Preserving Print
Models for Collective Collection Management
Some 10 years ago, libraries were withdrawing enough of the journal backfiles that were being steadily digitized such that many could foresee a fairly complete print to electronic transition for these materials. There was a precedent for groups of libraries to ensure that among them the “last copy” of a given item would not be discarded, but the pace of withdrawals was clearly accelerating as individual libraries sought to find efficiencies in their use of space and related resources. In his 2001 book, Double Fold: Libraries and the Assault on Paper, Nicholson Baker argued that research libraries had mismanaged the transition from newsprint to microfilm. Many observers wondered if history was repeating in the print to digital transition.
Against this background of uncertainty, my colleagues and I at ITHAKA wondered about what a print to electronic transition might ultimately look like from a system-wide perspective. Even if it made sense for every library individually to withdraw a print item that had been well-digitized, surely there were underlying preservation considerations that would lead the library community to wish to retain some number of versions of the print artifacts. As the amount of overlap across individual library collections began to decline, how could the library community ensure that it did not fall below the minimum number of copies needed? And, on reflection, what was an acceptable minimum from a risk management perspective?
To address this question, we turned to Candace Arai Yano, a scholar of related engineering and operations research issues at Berkeley. With ITHAKA’s support, Yano and several colleagues developed a quantitative modeling framework that “accounts for the fact that extant copies of journals are unlikely to be in flawless condition and that both environmental and catastrophic risks must be considered – along with economic factors – in making these decisions.” Their work has made it possible for those concerned with these stewardship issues to model various scenarios, risks, and time horizons to determine the number of copies that would need to be retained. Yano et al’s work, although previously circulated informally, has now been published in the International Journal of Production Research as “Optimising the number of copies and storage protocols for print preservation of research journals.”

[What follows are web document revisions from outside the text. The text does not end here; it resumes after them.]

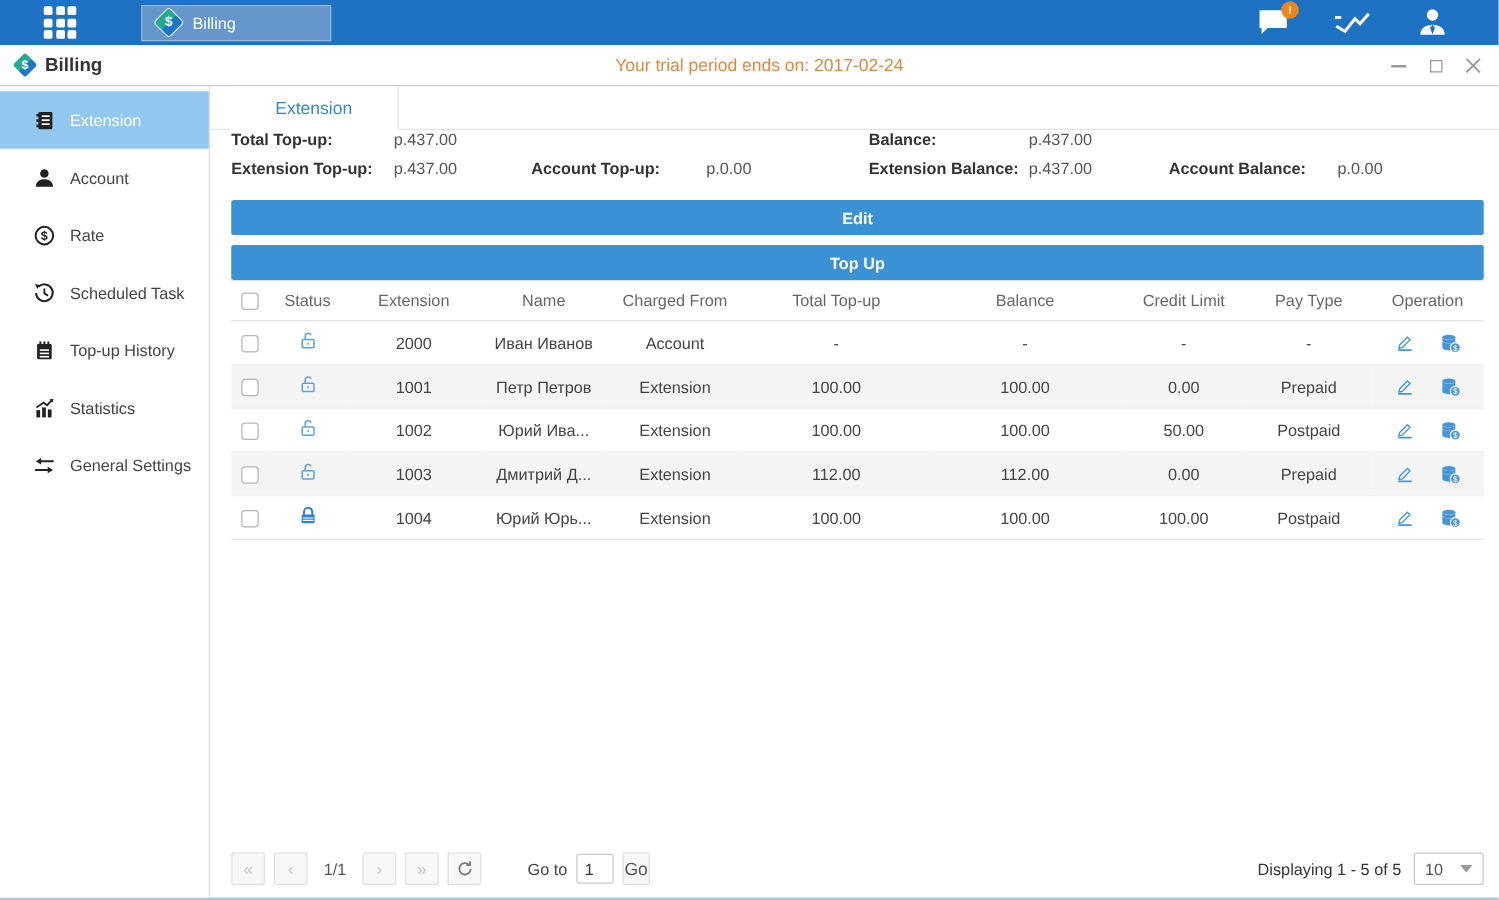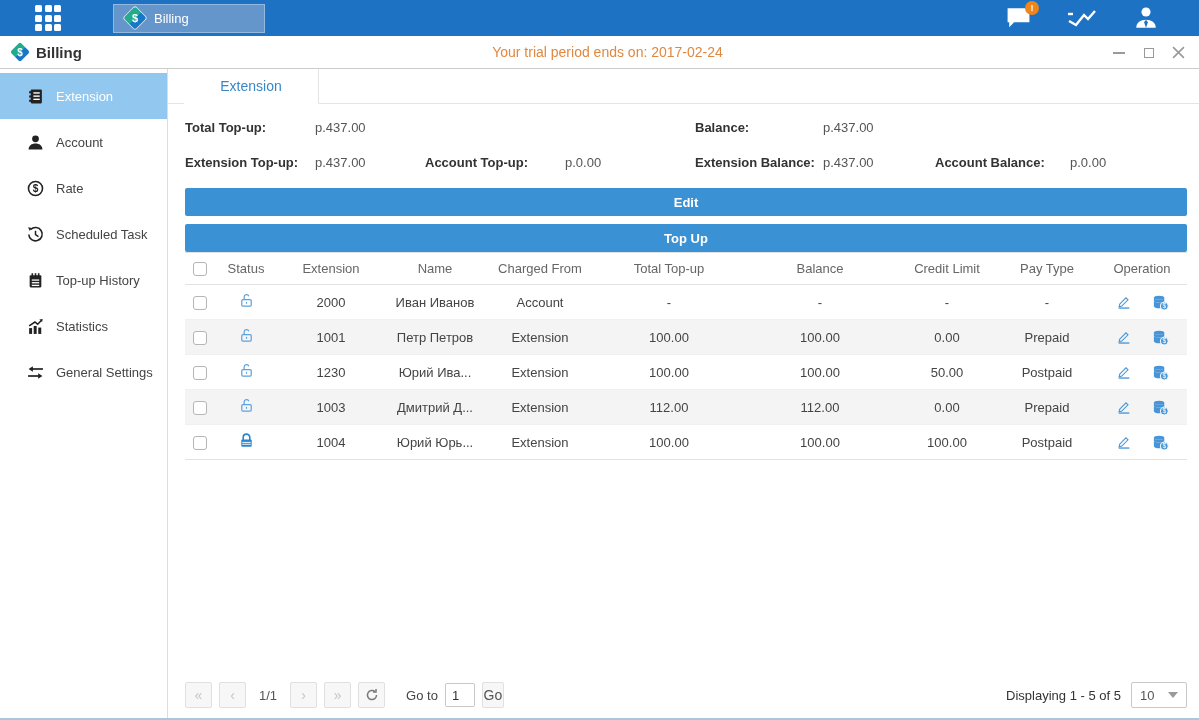--- a/index.html
+++ b/index.html
@@ -50,23 +50,23 @@
 
   
   .tabstrip { height:35px; border-bottom:1px solid #e4e4e4; flex:none; display:flex; }
   .tab { margin-left:16px; width:135px; text-align:center; line-height:34px; font-size:14px;
     color:#3a87c8; background:#fff; border-right:1px solid #e4e4e4;
     border-bottom:1px solid #fff; margin-bottom:-1px; cursor:pointer; }
 
   .content { flex:1; display:flex; flex-direction:column; padding:0 27px 0 17px; min-height:0; }
 
   
-  .summary { margin-top:16px; display:grid;
+  .summary { display:grid;
     grid-template-columns:130px 110px 140px 130px 128px 112px 135px 117px;
-    row-gap:20px; font-size:13px; }
+    row-gap:8px; font-size:13px; }
   .summary .lab { font-weight:bold; color:#333; }
   .summary .val { color:#555; }
 
   
   .actions { margin-top:18px; display:flex; gap:8px;flex-direction:column; }
   .btn-blue { background:#3a91d4; color:#fff; border:none; border-radius:2px; font-size:13px;
     font-weight:bold; height:28px; padding:0 14px; cursor:pointer; font-family:inherit; }
 
   
   table { border-collapse:collapse; table-layout:fixed; width:1002px; flex:none; }
@@ -82,21 +82,21 @@
   .status-icon.locked { color:#2a85d0; }
   .status-icon.locked .lock-closed { display:inline; }
   .op-cell { display:flex; align-items:center; justify-content:center; gap:20px; }
   .op-icon { color:#4795d6; display:inline-flex; cursor:pointer; }
 
   
   .pagination { margin-top:auto; height:46px; flex:none; display:flex; align-items:center; gap:7px; font-size:13px; color:#555; }
   .pg-btn { width:27px; height:26px; background:#f7f7f7; border:1px solid #e0e0e0; border-radius:2px;
     display:flex; align-items:center; justify-content:center; color:#c5c5c5; font-size:14px; cursor:pointer; }
   .pg-label { margin:0 6px; color:#555; }
-  .goto-label { margin-left:14px; color:#444; }
+  .goto-label { margin-left:30px; color:#444; }
   .goto-input { width:30px; height:24px; border:1px solid #c9c9c9; border-radius:2px; text-align:left;
     padding-left:6px; font-size:13px; color:#333; font-family:inherit; }
   .go-btn { width:22px; color:#555; }
   .pg-right { margin-left:auto; display:flex; align-items:center; gap:10px; color:#333; }
   .size-select { width:56px; height:26px; border:1px solid #c9c9c9; border-radius:2px; background:#fff;
     display:flex; align-items:center; padding:0 8px; gap:14px; cursor:pointer; color:#555; }
   .size-select .tri { width:0; height:0; border-left:5px solid transparent; border-right:5px solid transparent;
     border-top:6px solid #9a9a9a; margin-left:auto; }
 </style>
 </head>
@@ -374,21 +374,21 @@
             </tr>
             <tr>
               <td><span class="cb"></span></td>
               <td><span class="status-icon">
                 <svg class="lock-open" width="17" height="17" viewBox="0 0 18 18">
                       <rect x="4" y="8" width="10" height="7" rx="1.2" fill="none" stroke="currentColor" stroke-width="1.3"></rect>
                       <path d="M6.5 8V5.4a2.6 2.6 0 0 1 5-1" fill="none" stroke="currentColor" stroke-width="1.3"></path>
                       <path d="M9 10.5v2" stroke="currentColor" stroke-width="1.2"></path>
                     </svg>
                 </span></td>
-              <td>1230</td>
+              <td>1002</td>
               <td>Юрий Ива...</td>
               <td>Extension</td>
               <td>100.00</td>
               <td>100.00</td>
               <td>50.00</td>
               <td>Postpaid</td>
               <td>
                   <div class="op-cell">
                 <span class="op-icon">
                       <svg width="16" height="16" viewBox="0 0 18 18">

Several years ago, Ithaka S+R contextualized this work and modeled one set of scenarios in our report What to Withdraw: Print Collections Management in the Wake of Digitization. Since then, the library community has grappled with the need collectively to preserve the print versions of digitized collections through initiatives run by WEST, ASERL, CIC, CRL, and others. While the transformation of print preservation from a local library concern to one that is in some sense a shared community-wide imperative is incomplete, the system-wide perspective that this body of work has helped to establish can help the library community maintain its preservation commitments against a backdrop of technology and organizational change.